FARMERS’ MARKET and RIDE ON BIKES TO ROCKLAND One day we rode our bikes to Rockland and stopped along the way at the local Farmers’ Market. It was a great little outdoor market in the church parking lot. There were lots of fresh local breads, lovely produce, and home made cheeses. The best thing was the tasting tent right in the center and that’s where all the vendors had their wares available for tasting. Most people thought it was a free smorgasbord and loaded their plates up like it was a country picnic. An abundance of blueberries were everywhere. It was mostly a gathering place and lots of fun for the locals as most farmers’ markets are.
OREO COOKIE COWS We peddled further down the road which took us past beautiful pastures. We stopped alongside the famous Taldermere Farm and admired their Belted Galloway Cows. These are the black cows with big white bands around their stomachs and are familiarly called the Oreo Cookie cows.

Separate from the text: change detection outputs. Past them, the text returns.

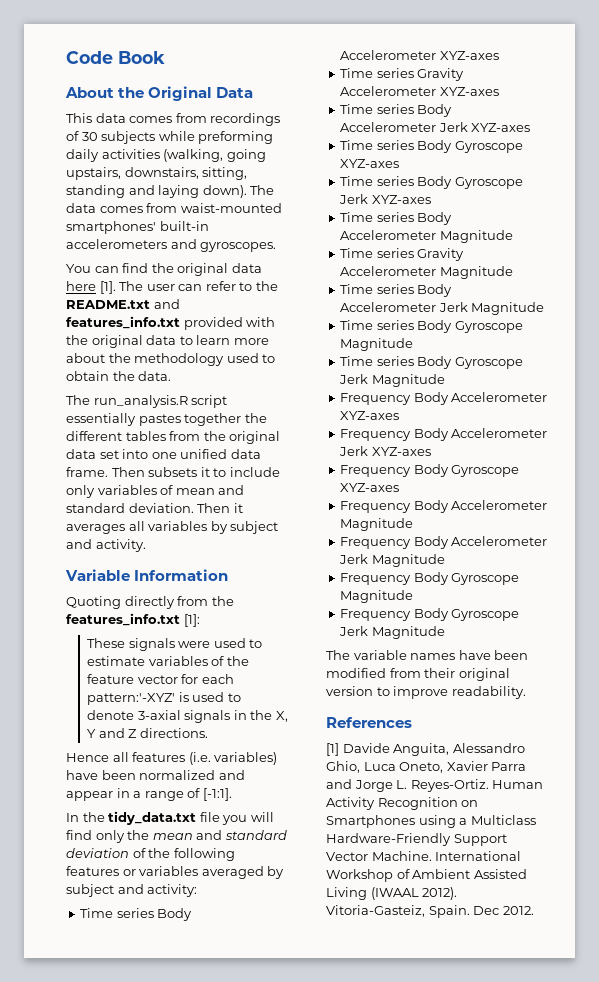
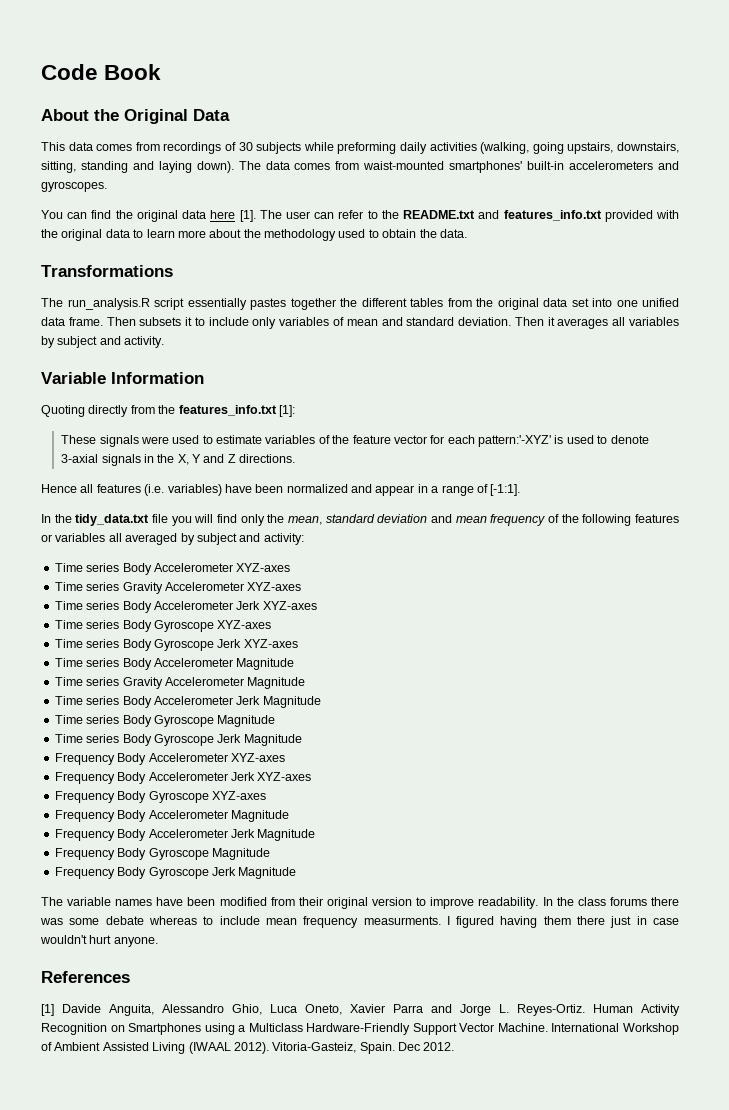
+ Transformations
- In the tidy_data.txt file you will find only the mean and standard deviation of the following features or variables averaged by subject and activity:
+ In the tidy_data.txt file you will find only the mean, standard deviation and mean frequency of the following features or variables all averaged by subject and activity:
+ In the class forums there was some debate whereas to include mean frequency measurments. I figured having them there just in case wouldn't hurt anyone.

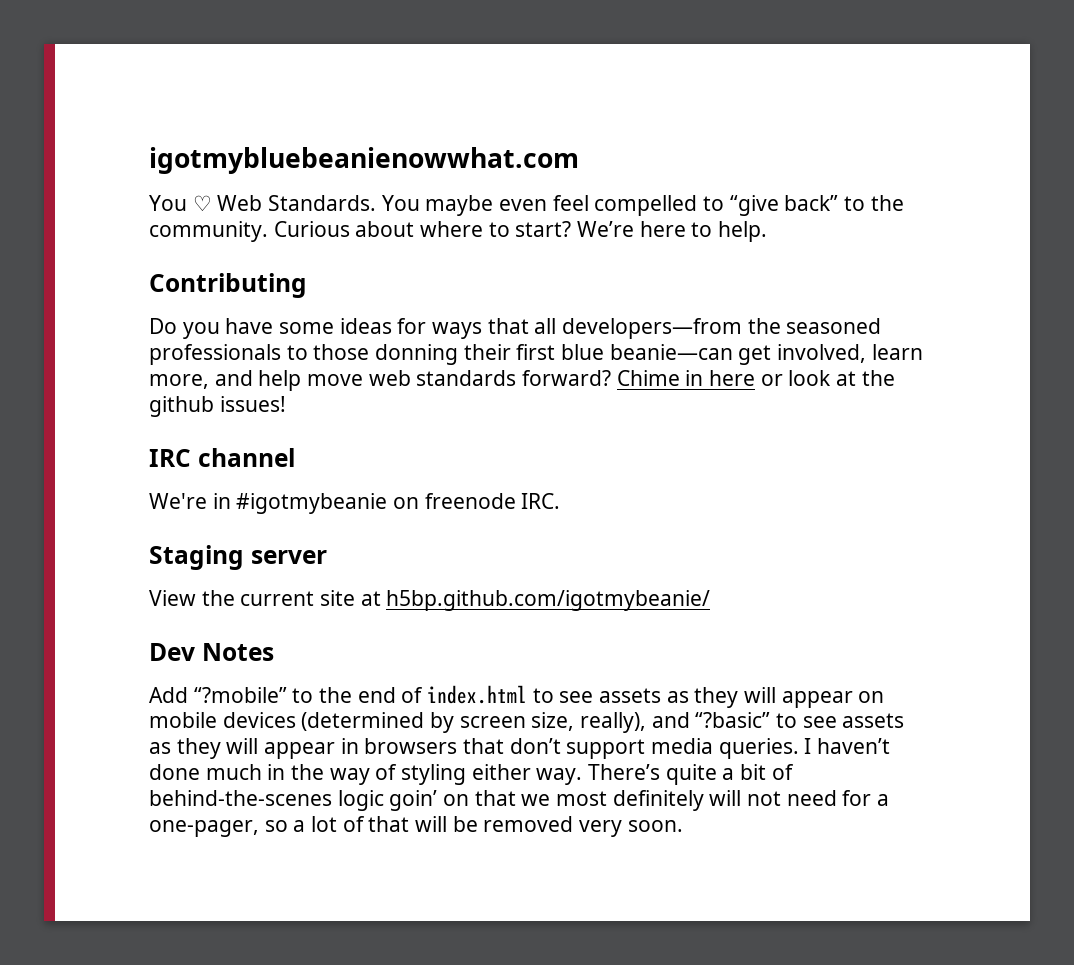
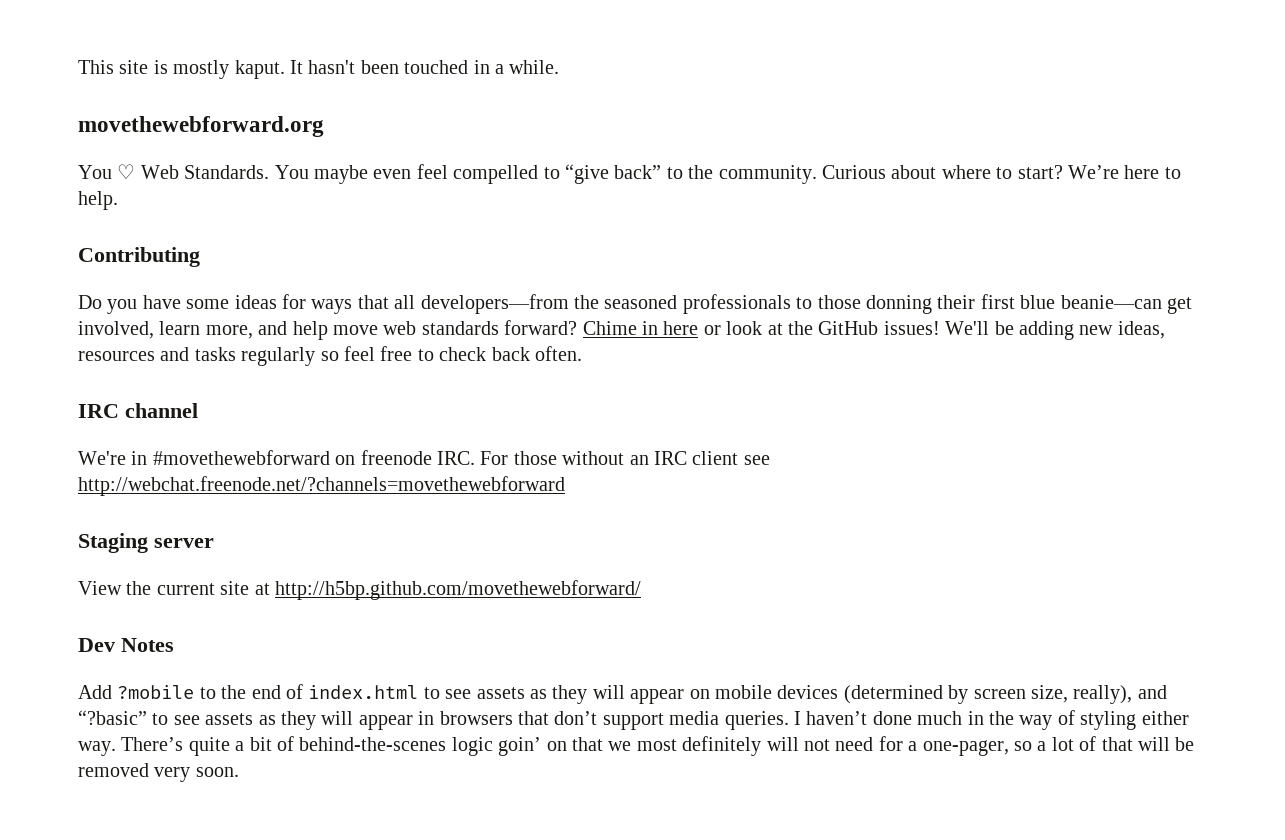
- igotmybluebeanienowwhat.com
+ This site is mostly kaput. It hasn't been touched in a while.
+ movethewebforward.org
- Chime in here or look at the github issues!
+ Chime in here or look at the GitHub issues! We'll be adding new ideas, resources and tasks regularly so feel free to check back often.
- We're in #igotmybeanie on freenode IRC.
+ We're in #movethewebforward on freenode IRC. For those without an IRC client see http://webchat.freenode.net/?channels=movethewebforward
- View the current site at h5bp.github.com/igotmybeanie/
+ View the current site at http://h5bp.github.com/movethewebforward/
- Add “?mobile” to the end of index.html to see assets as they will appear on mobile devices (determined by screen size, really), and “?basic” to see assets as they will appear in browsers that don’t support media queries.
+ Add ?mobile to the end of index.html to see assets as they will appear on mobile devices (determined by screen size, really), and “?basic” to see assets as they will appear in browsers that don’t support media queries.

ROCKLAND IS VERY PICTURESQUE TOO Rockland is an out of the way harbor with a few old buildings and the ruins of an old lime mill. The harbor is filled with the most wonderful little lobster boats and it’s so quiet and peaceful. There weren’t any tourist shops or restaurants only the beauty of the harbor to enjoy. FRIDAY AT THE CAMDEN YACHT CLUB Friday is the day to go perch yourself out near the entrance to the harbor. The perfect vantage point is right on the lawn of the old Camden Yacht Club. You need to get yourself there around noon and all you have to do is be patient and you will be rewarded by the most magnificent parade of boats because that’s when all the schooners and windjammers to leave. It’s the most wonderful parade of magnificent boats you’ll ever see and it’s all free for the watching. You’ll see the friendly harbor master buzzing around in his little skiff making sure all is clear for ahead for the boats to head out. The schooners now are all are either motoring out if they’ve been refitted for modern day travel or those that aren’t are being pushed by a motorized skiff from behind or pulled by the same from the bow. It was truly a highlight of our trip in many ways and such a surprise. It’s been a great week here but time to move on. We need to head north or rather East as we have friends to meet in a couple weeks. We sadly hate to leave but know there must be more to see up this wonderful coast. We’ve enjoyed the people here so much as they love to come and talk to you if they see you on your boat and the people in the stores are so friendly and warm. We’ve truly loved our experience here and are really enjoying getting to know these Mainers.